I'd like to point out some ways that error handling could be improved (I think substantially) fairly easily in cyipopt. If there's interest, I'd be willing to take a stab at a PR that accomplishes it. It's in some ways related to issue #210, that led to the adoption of CyIpoptEvaluationError to signal to cyipopt to return False from a callback evaluation.

There's a few places where there are constructs like this:

        if (np_iRow < 0).any() or (np_iRow >= m).any():
            msg = b"Invalid row indices returned from jacobianstructure"
            log(msg, logging.ERROR)
            return False

An error that triggers this log message also leads to an Unrecoverable Exception (status = -100) from Ipopt, which isn't a very good clue to what the underlying problem is. Simply replacing that code by

        if (np_iRow < 0).any() or (np_iRow >= m).any():
            msg = b"Invalid row indices returned from jacobianstructure"
            raise ValueError(msg)
            # return False        # oops --- this doesn't belong here of course

would be a real improvement in error handling for the user. It leads to an Ipopt message

EXIT: Stopping optimization at current point as requested by user.

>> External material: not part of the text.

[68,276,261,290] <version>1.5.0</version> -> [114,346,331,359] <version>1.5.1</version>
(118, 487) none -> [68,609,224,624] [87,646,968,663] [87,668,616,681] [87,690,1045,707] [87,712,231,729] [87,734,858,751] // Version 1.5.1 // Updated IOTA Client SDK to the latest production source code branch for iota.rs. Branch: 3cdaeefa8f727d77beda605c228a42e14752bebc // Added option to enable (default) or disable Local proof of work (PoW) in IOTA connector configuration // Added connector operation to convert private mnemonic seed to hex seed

followed by a standard error trace with a ValueError message indicating that the error is with jacobianstructure. There are about 10 instances where a log with level logging.ERROR (and some with level logging.DEBUG) could be replaced with a ValueError exception and result in better messaging.

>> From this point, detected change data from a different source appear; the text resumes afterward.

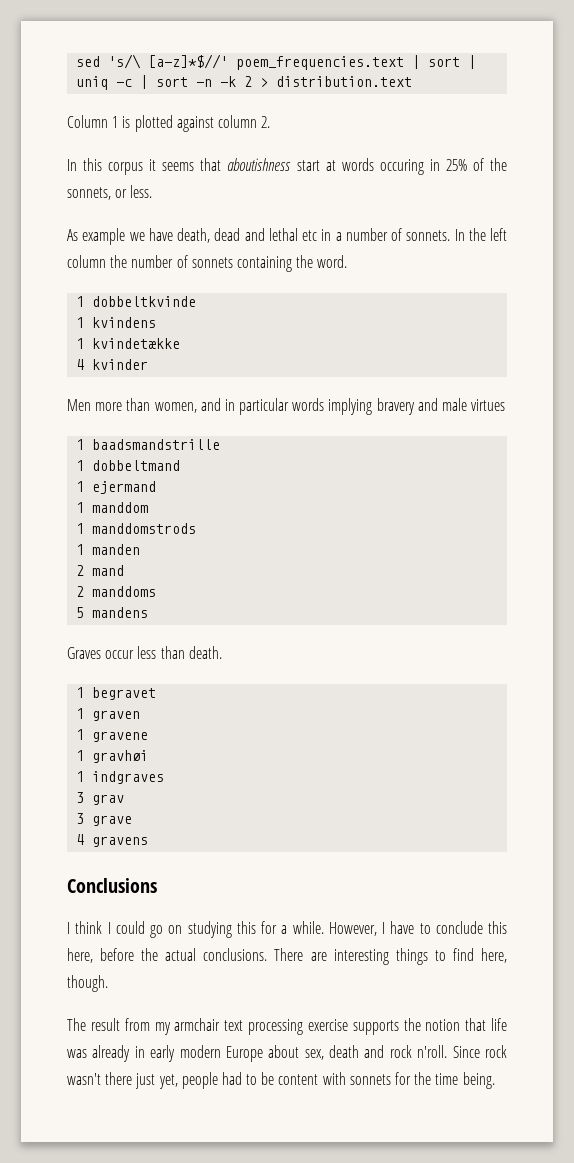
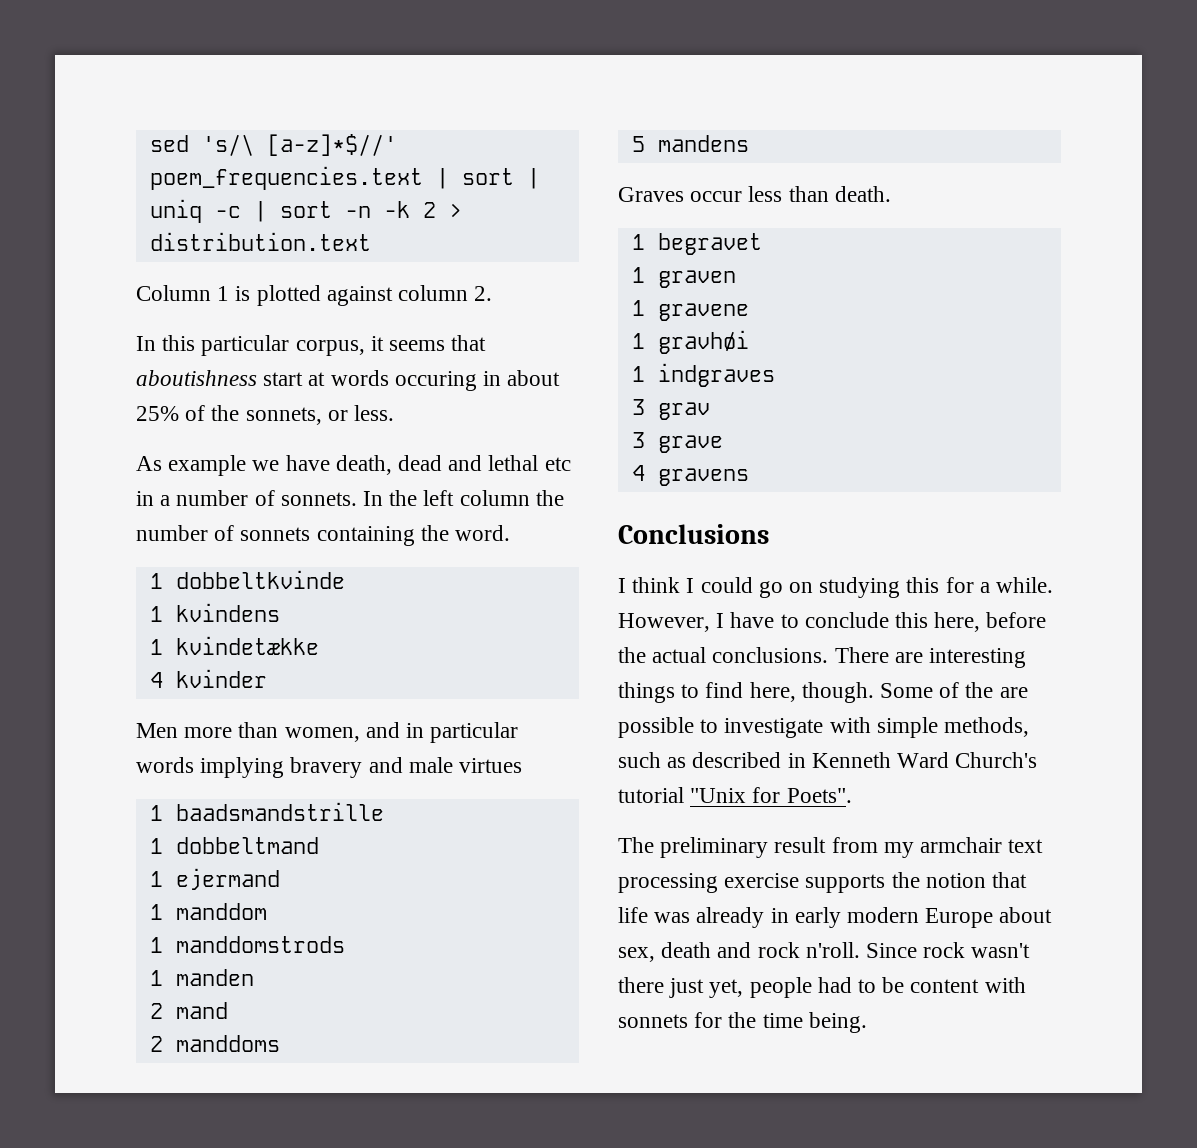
[108,162,144,175] corpus -> [201,335,365,356] particular corpus,
(440, 165) none -> [507,370,561,386] about
(108, 983) none -> [880,682,1028,698] [618,717,1030,738] [618,752,1038,768] [618,787,852,803] Some of the are possible to investigate with simple methods, such as described in Kenneth Ward Church's tutorial "Unix for Poets".
(86, 1024) none -> [660,837,769,858] preliminary

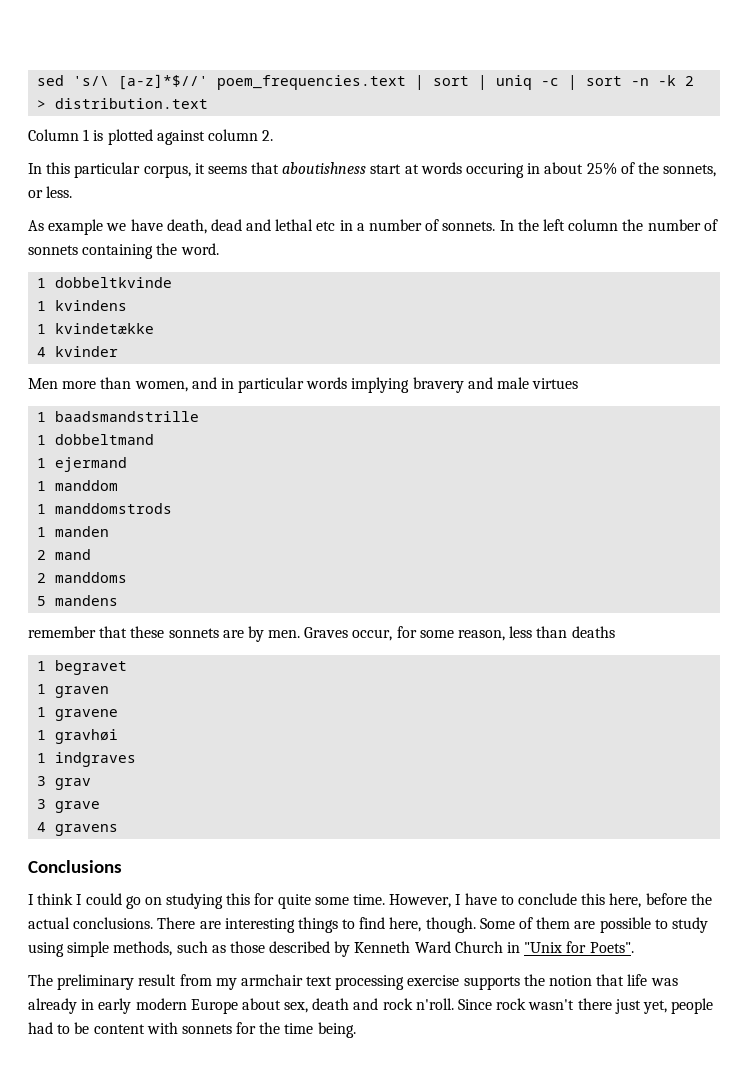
[618,187,743,202] Graves occur -> [28,626,506,642] remember that these sonnets are by men. Graves occur, for some reason,
[834,186,891,202] death. -> [571,626,615,638] deaths
[979,577,1054,593] a while. -> [277,894,386,909] quite some time.
[965,682,994,698] the -> [536,917,571,929] them
[724,717,871,738] investigate with -> [671,917,708,933] [28,942,64,957] study using
[692,752,1038,768] [618,787,684,803] described in Kenneth Ward Church's tutorial -> [229,941,521,957] those described by Kenneth Ward Church in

There's also a fairly insidious bug in the hessiab_cb function. The try block has

    try:
        log(b"hessian_cb", logging.INFO)
        ret_val = True
        self = <object>user_data

        if values == NULL:
            ret_val = hessian_struct_cb(...)

        else:
            ret_val = hessian_value_cb(...)
    except:
        self.__exception = sys.exc_info()
    finally:
        return ret_val

The last part should probably be

    except:
        self.__exception = sys.exc_info()
        return True
    return ret_val

or maybe

    except:
        self._Problem__exception = sys.exc_info()
        return True
    return ret_val

which is a pattern seen in other callbacks. As is, the try-except block swallows an error in the Hessian evaluation silently, and doesn't re-raise it at all. I haven't worked out the details, but the result is that in problems where there's an error in the Hessian that raises an error, the problem of course doesn't converge, and there's no indication to the user that there was an issue.

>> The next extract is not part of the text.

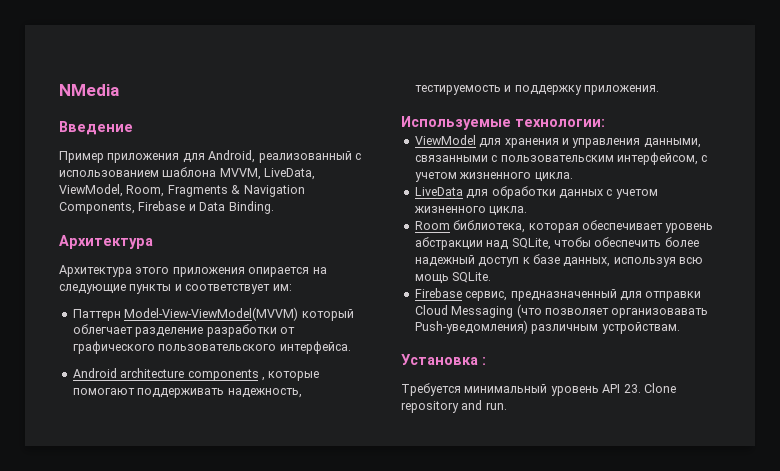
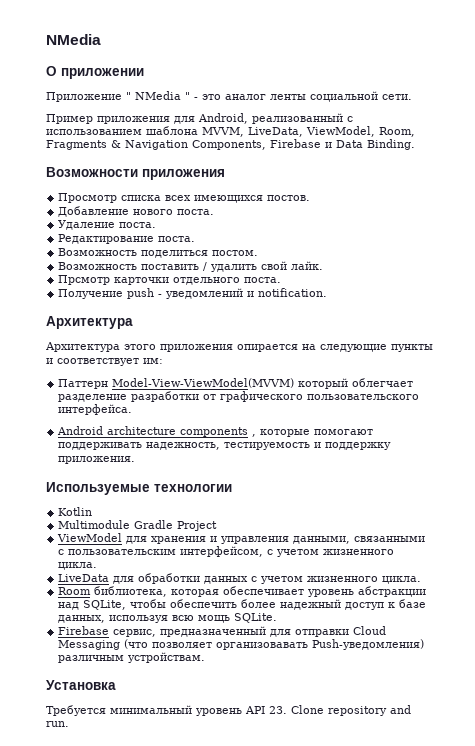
[59,121,133,135] Введение -> [46,66,144,79] [46,91,412,102] О приложении // Приложение " NMedia " - это аналог ленты социальной сети.
(274, 207) none -> [46,167,225,180] [58,193,311,203] [58,206,215,217] [58,220,157,230] [58,234,196,244] [58,248,259,258] [58,261,324,272] [58,275,282,285] [58,288,328,299] // Возможности приложения // Просмотр списка всех имеющихся постов. // Добавление нового поста. // Удаление поста. // Редактирование поста. // Возможность поделиться постом. // Возможность поставить / удалить свой лайк. // Прсмотр карточки отдельного поста. // Получение push - уведомлений и notification.
[515,119,605,127] технологии: -> [154,484,232,492] [58,507,93,516] [58,520,218,531] технологии // Kotlin // Multimodule Gradle Project
[482,357,486,365] : -> (116, 685) none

General Principle. The general principle (I think) is this: The callback functions should always return True, unless specifically signalled by CyIpoptEvaluationError to return False, which is to say, Ipopt will deal with the error. When there's an error that the user doesn't specifically catch, or when cyipopt detects invalid inputs, an exception should be allowed to be stored in the __exception attribute, and then False returned to Ipopt by the intermediate callback to stop execution, and then the exception re-raised so the user can debug their code.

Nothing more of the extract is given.